Khutbah Jum'at : renungan di bulan dzulhijjah

Hikmah Pelaksanaan Ibadah Kurban

Mukaddimah Khutbah silahkan ditambahkan sendiri
Hadirin Jama’ah Jum’at yang dimuliakan Allah.

Syukur alhamdulillah kita masih dapat berjumpa dengan hari ini dan dapat pula melaksanakan sholat jum'at berjama'ah, oleh karena itu, mari kita tingkatkan terus nilai/ kwalitas iman dan taqwa kita kepada Allah swt.

Pada hari ini, kita telah memasuki bulan Zulhijjah, itu berarti tidak berapa lama lagi kita akan bertemu dengan hari raya ‘Idul Adha/ hari raya qurban dan juga akan melaksanakan sholat ‘Idul Adha. Saat ini, jama’ah haji kita sedang melaksanakan rangkaian manasik haji, untuk itu kita do’akan semoga saudara-saudara kita itu mendapatkan prediket haji mabrur.

Hadirin yang berbahagia.

Rangkaian manasik haji itu merupakan napak tilas perjalanan Nabi Ibrahim 'alaihis salam dan keluarganya, seperti Sa’i, adalah gambaran perjalanan Siti Hajar dalam mencari Air demi kelangsungan hidup buah hatinya, Ismail 'alaihis salam.

Kemudian melontar Jumroh, adalah gambaran permusuhan abadi antara manusia dengan Iblis ‘alaihi laknat, di mana Iblis berusaha menggoda Siti Hajar, Nabi Isma’il dan Nabi Ibrahim agar supaya penyembelihan yang dilakukan oleh Nabi Ibrahim terhadap putranya Isma’il sebagai wujud dari ketaatan kepada Allah gagal dilaksanakan.

Hadirin yang berbahagia

Pelajaran yang dapat kita ambil dari ‘Idul Adha adalah bagaimana kesabaran Nabi Ibrahim dan keikhlasannya dalam berkorban. Dalam sejarah dapat kita ketahui bahwa Nabi Ibrahim pernah menyembelih korban sebanyak seratus ekor onta dan dagingnya dibagi-bagikan kepada penduduk di sekitarnya, demi untuk mendekatkan diri kepada Allah SWT.

Sudah demikian hebatnya ibadah Nabi Ibrahim ini, namun Allah masih ingin mengujinya, sampai seberapa hebatkah Nabi Ibrahim ini dalam menghadapi ujian dari Allah.
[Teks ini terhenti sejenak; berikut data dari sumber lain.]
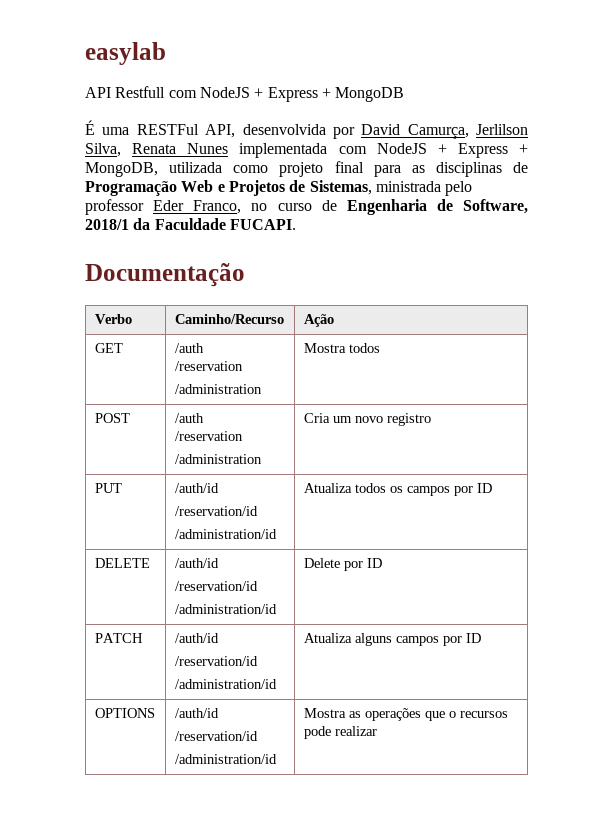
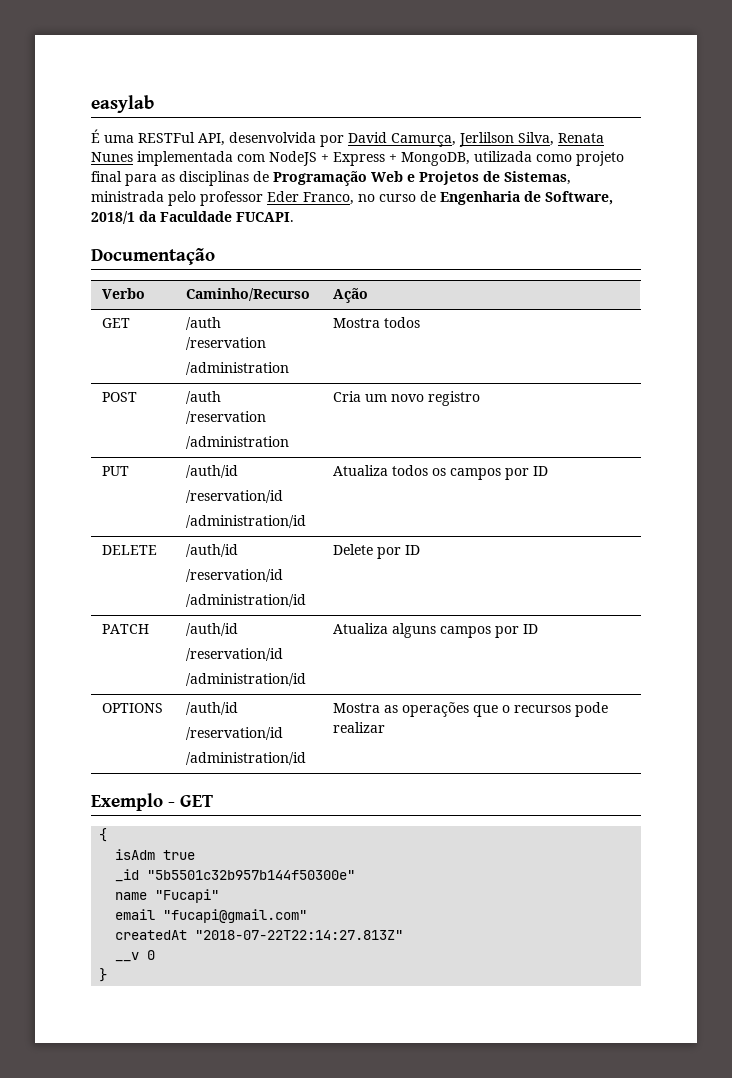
[85,86,405,102] // API Restfull com NodeJS + Express + MongoDB -> (154, 104) none
(377, 731) none -> [91,793,214,811] [99,828,108,842] [115,849,196,860] [115,869,356,882] [115,889,220,903] [115,909,308,923] [115,930,404,940] [115,950,156,962] [99,968,108,982] // Exemplo - GET // { // isAdm true // _id "5b5501c32b957b144f50300e" // name "Fucapi" // email "fucapi@gmail.com" // createdAt "2018-07-22T22:14:27.813Z" // __v 0 // }

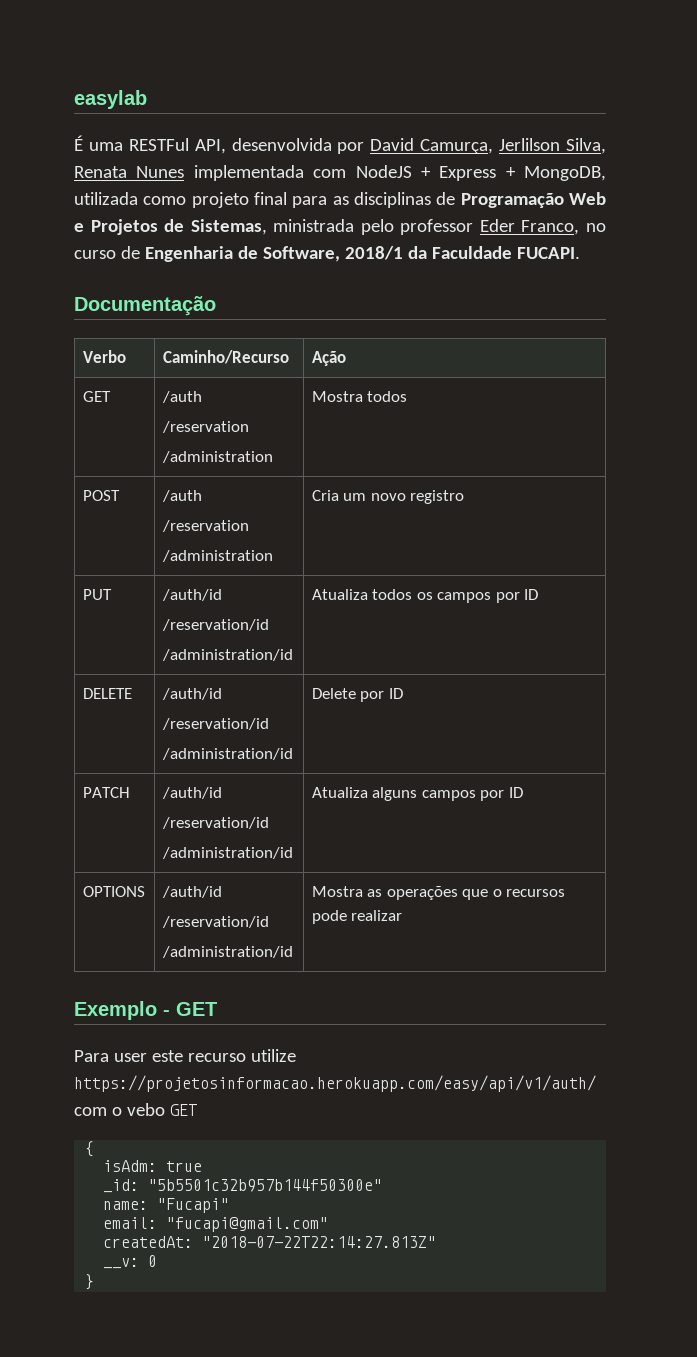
(214, 801) none -> [74,1049,296,1062] [74,1075,596,1092] [74,1103,197,1116] // Para user este recurso utilize https://projetosinformacao.herokuapp.com/easy/api/v1/auth/ com o vebo GET
[115,849,156,860] isAdm -> [103,1160,158,1172] isAdm:
[115,869,140,882] _id -> [103,1179,140,1193] _id:
[115,892,148,900] name -> [103,1201,149,1210] name:
[115,909,156,920] email -> [103,1217,158,1229] email:
[115,930,188,940] createdAt -> [103,1236,194,1248] createdAt:
[115,952,140,962] __v -> [103,1258,140,1269] __v:

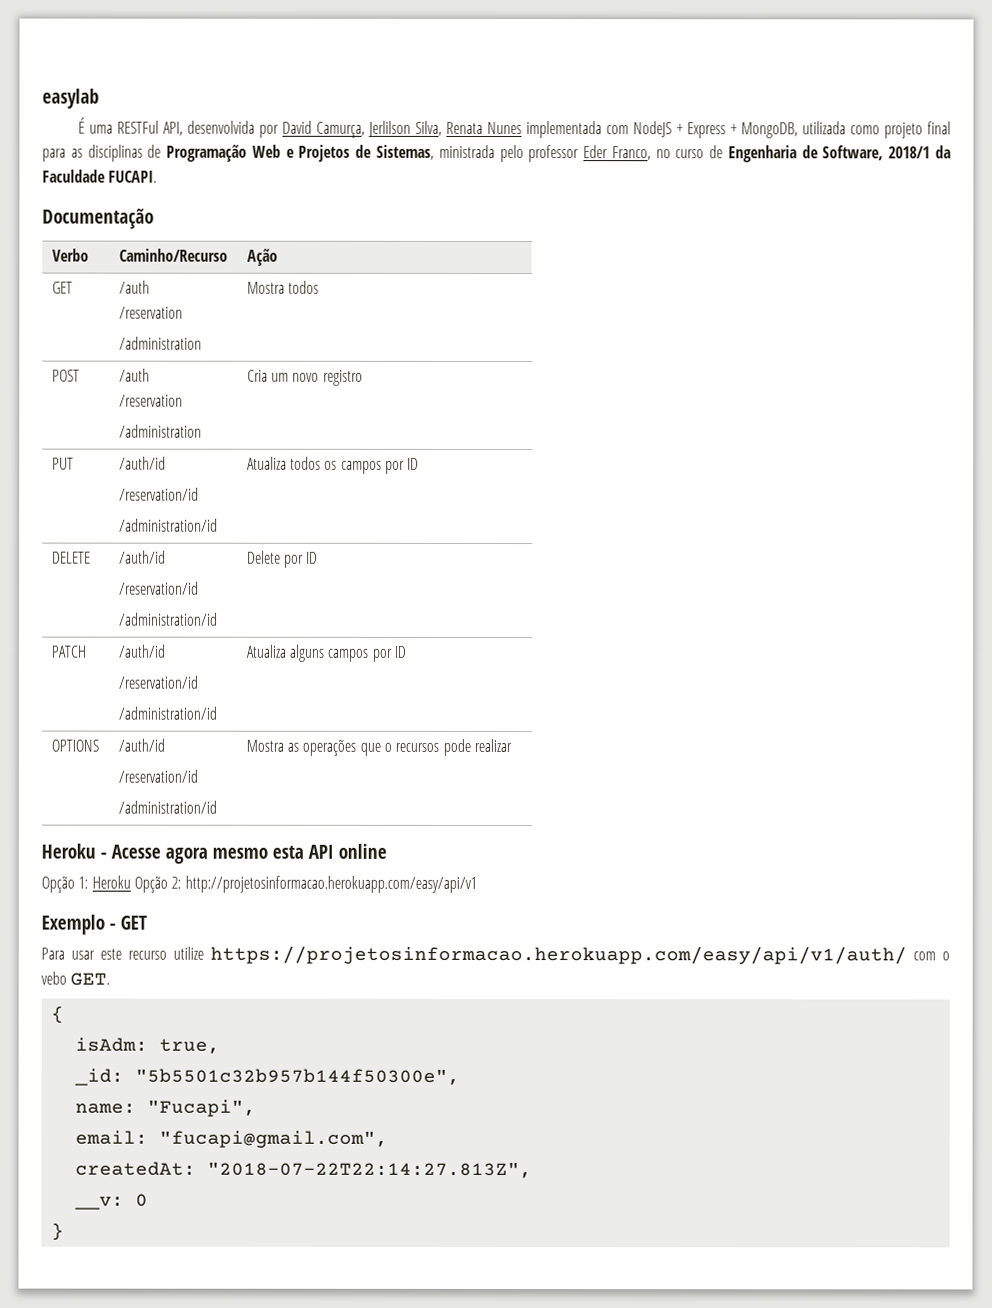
(403, 915) none -> [41,843,387,864] [41,875,477,893] // Heroku - Acesse agora mesmo esta API online // Opção 1: Heroku Opção 2: http://projetosinformacao.herokuapp.com/easy/api/v1
[113,1053,147,1062] user -> [71,950,95,960] usar
[169,1104,197,1116] GET -> [70,972,111,986] GET.
[166,1161,203,1172] true -> [158,1038,220,1054] true,
[148,1179,383,1192] "5b5501c32b957b144f50300e" -> [134,1068,460,1085] "5b5501c32b957b144f50300e",
[157,1198,230,1213] "Fucapi" -> [146,1099,256,1117] "Fucapi",
[166,1217,329,1232] "fucapi@gmail.com" -> [158,1130,388,1148] "fucapi@gmail.com",
[202,1236,437,1248] "2018-07-22T22:14:27.813Z" -> [206,1161,532,1179] "2018-07-22T22:14:27.813Z",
Ternyata ujian kali ini pun ia lulus dengan ujian yang begitu berat, yaitu menyembelih putra tercinta dan semata wayang pula.

Mari kita simak Surah as Shoffat ayat 102:

فَلَمَّا بَلَغَ مَعَهُ ٱلسَّعۡيَ قَالَ يَٰبُنَيَّ إِنِّيٓ أَرَىٰ فِي ٱلۡمَنَامِ أَنِّيٓ أَذۡبَحُكَ فَٱنظُرۡ مَاذَا تَرَىٰۚ قَالَ يَٰٓأَبَتِ ٱفۡعَلۡ مَا تُؤۡمَرُۖ سَتَجِدُنِيٓ إِن شَآءَ ٱللَّهُ مِنَ ٱلصَّٰبِرِينَ

Maka tatkala anak itu sampai (pada umur sanggup) berusaha bersama-sama Ibrahim, Ibrahim berkata: "Hai anakku sesungguhnya aku melihat dalam mimpi bahwa aku menyembelihmu. Maka fikirkanlah apa pendapatmu!" Ia menjawab: "Hai bapakku, kerjakanlah apa yang diperintahkan kepadamu; insya Allah kamu akan mendapatiku termasuk orang-orang yang sabar".
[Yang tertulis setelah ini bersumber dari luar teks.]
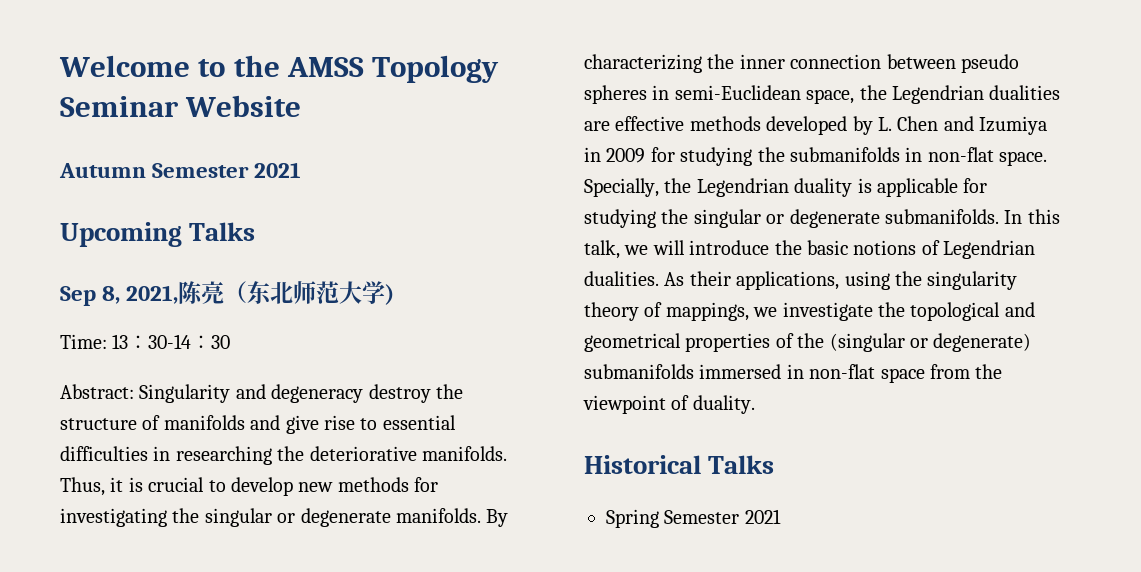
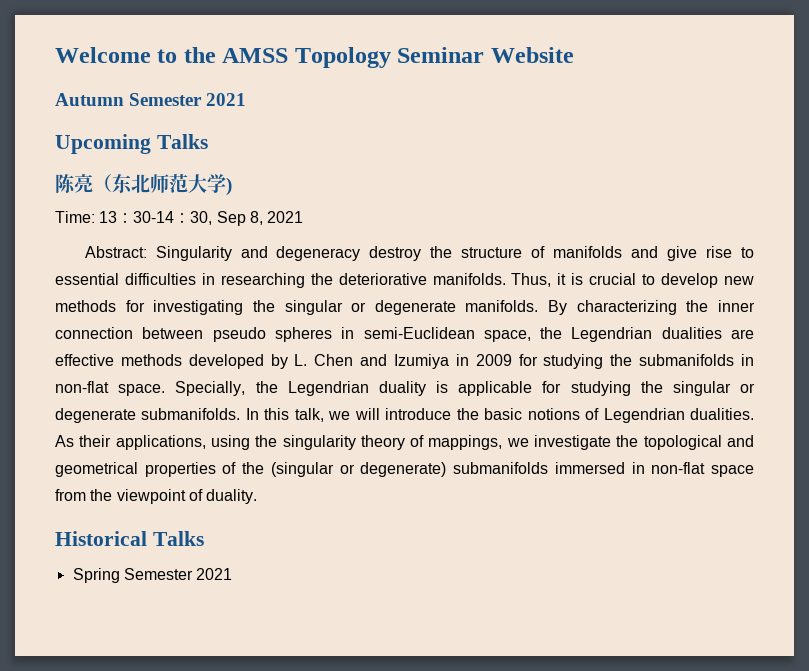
[60,285,179,306] Sep 8, 2021, -> (208, 141) none
[211,335,231,349] 30 -> [190,211,304,226] 30, Sep 8, 2021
Mari kita renungi, untuk kita yang diberikan oleh Allah kelebihan rezeki, adakah kita berkorban tahun ini. Adakah kita mau mengorbankan sebagian rezeki yang kita dapatkan dengan bersedekah atau menginfakkannya di jalan Allah, ataukah kita masih menggerutu jika ada datang petugas memungut iuran untuk pembangunan masjid, misalnya? jawabannya ada pada diri kita sendiri.
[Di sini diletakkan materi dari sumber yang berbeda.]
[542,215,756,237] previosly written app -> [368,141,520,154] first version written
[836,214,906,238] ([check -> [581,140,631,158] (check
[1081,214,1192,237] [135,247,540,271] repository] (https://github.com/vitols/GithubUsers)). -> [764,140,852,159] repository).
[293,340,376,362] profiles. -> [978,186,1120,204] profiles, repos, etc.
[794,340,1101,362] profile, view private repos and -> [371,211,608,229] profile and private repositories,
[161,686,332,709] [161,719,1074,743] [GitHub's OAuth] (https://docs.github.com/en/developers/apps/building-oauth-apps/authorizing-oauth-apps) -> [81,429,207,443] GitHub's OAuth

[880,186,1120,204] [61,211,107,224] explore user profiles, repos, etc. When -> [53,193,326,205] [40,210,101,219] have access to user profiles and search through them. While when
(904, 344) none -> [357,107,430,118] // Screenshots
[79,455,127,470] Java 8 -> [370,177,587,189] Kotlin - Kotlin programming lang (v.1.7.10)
Jika kita belum sepenuhnya ikhlas membelanjakan harta di jalan Allah, belum tergerak hati untuk membantu fakir muskin, belum tergerak untuk infak ke masjid, maka apalah artinya kita tiap tahun mengikuti ‘idul adha, dan tiap tahun mendengarkan khutbah tentang pengorbanan Nabi Ibrahim 'alaihis salam.

Hadirin yang berbahagia

Mengenai Hukum berkurban bagi yang mampu, terdapat dua pendapat ulama’, Imam Hanafi berpendapat bahwa hukumnya wajib, sedangkan jumhur ulama’ selain Imam Hanafi mengatakan bahwa hukum berkurban itu adalah Sunnah Muakkadah, dan pendapat inilah yang paling kuat.

Namun alangkah baiknya bagi orang yang mampu, hendaknya ia melaksanakan ibadah kurban, sebagai wujud dari rasa syukur kita kepada Allah atas rizki yang Allah karuniakan kepada kita dan sebagai sarana dalam mendekatkan diri kepada Allah swt, dan sejalan pula dengan hadits Rasulullah صلى الله عليه وسلم sebagaimana yang terdapat dalam kitab Fathul Bari karangan al Imam Ibnu Hajar al Atsqolani dan diriwayatkan oleh Abu Hurairah, beliau berkata :

“Rasulullah صلى الله عليه وسلم bersabda : “Barangsiapa yang memiliki kemampuan (keluasan rizki) dan tidak menyembelih maka jangan dekati tampat shalat kami” (HR. Muslim dan haditsnya shohih)

Hadirin yang berbahagia

Selanjutnya, berkaitan dengan ibadah qurban, hikmah hari raya kurban atau idul adha ini adalah bagaimana kita menyikapi setiap ujian yang datang dari Allah SWT.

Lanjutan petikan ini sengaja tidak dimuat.